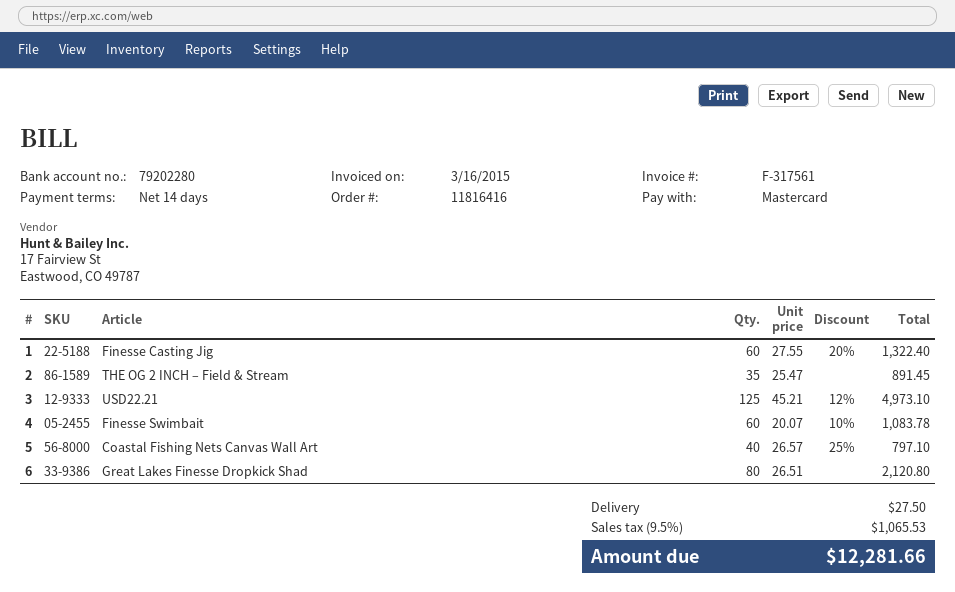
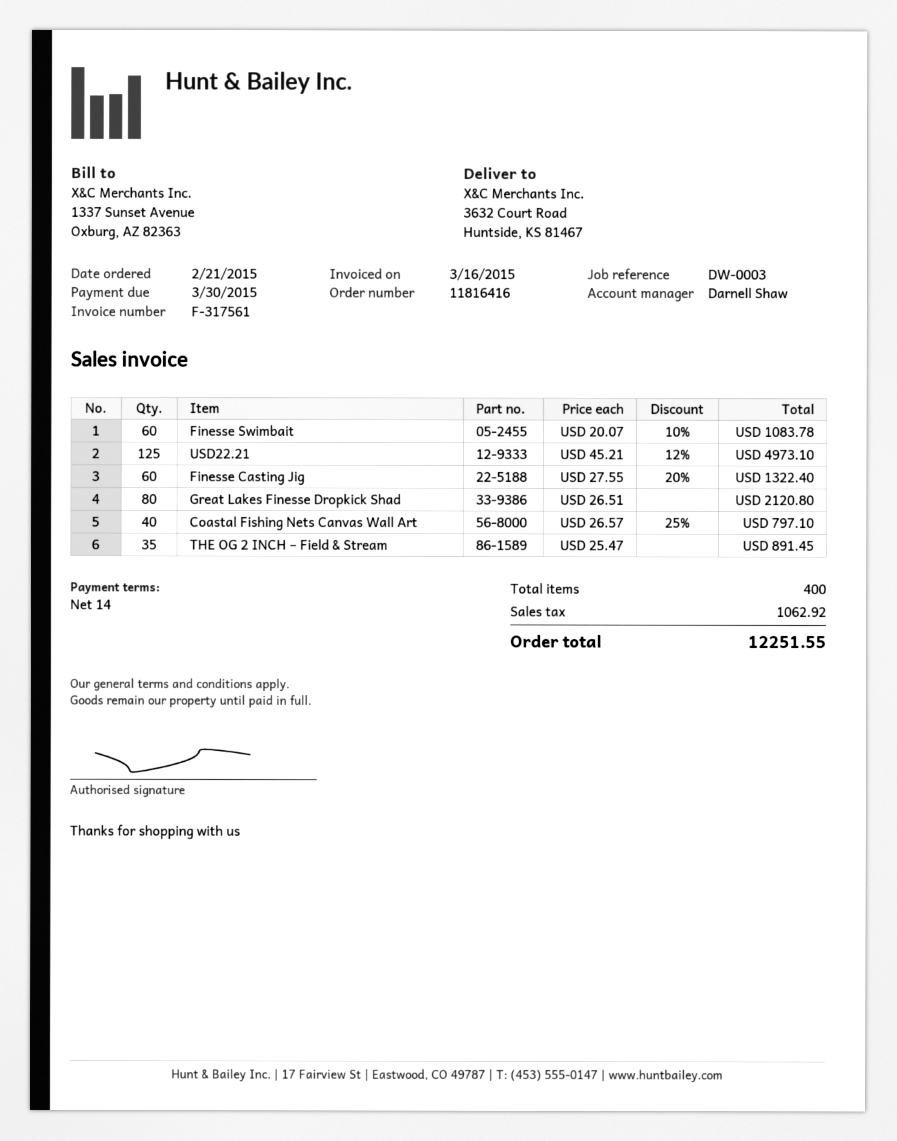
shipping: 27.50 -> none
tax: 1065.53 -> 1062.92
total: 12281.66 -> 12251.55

---

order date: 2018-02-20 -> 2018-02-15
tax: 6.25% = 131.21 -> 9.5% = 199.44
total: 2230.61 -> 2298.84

(Exercise brief): Scan the material above for the string "total". Return each line where it occurs.

(The completed task):
total: 12281.66 -> 12251.55
total: 2230.61 -> 2298.84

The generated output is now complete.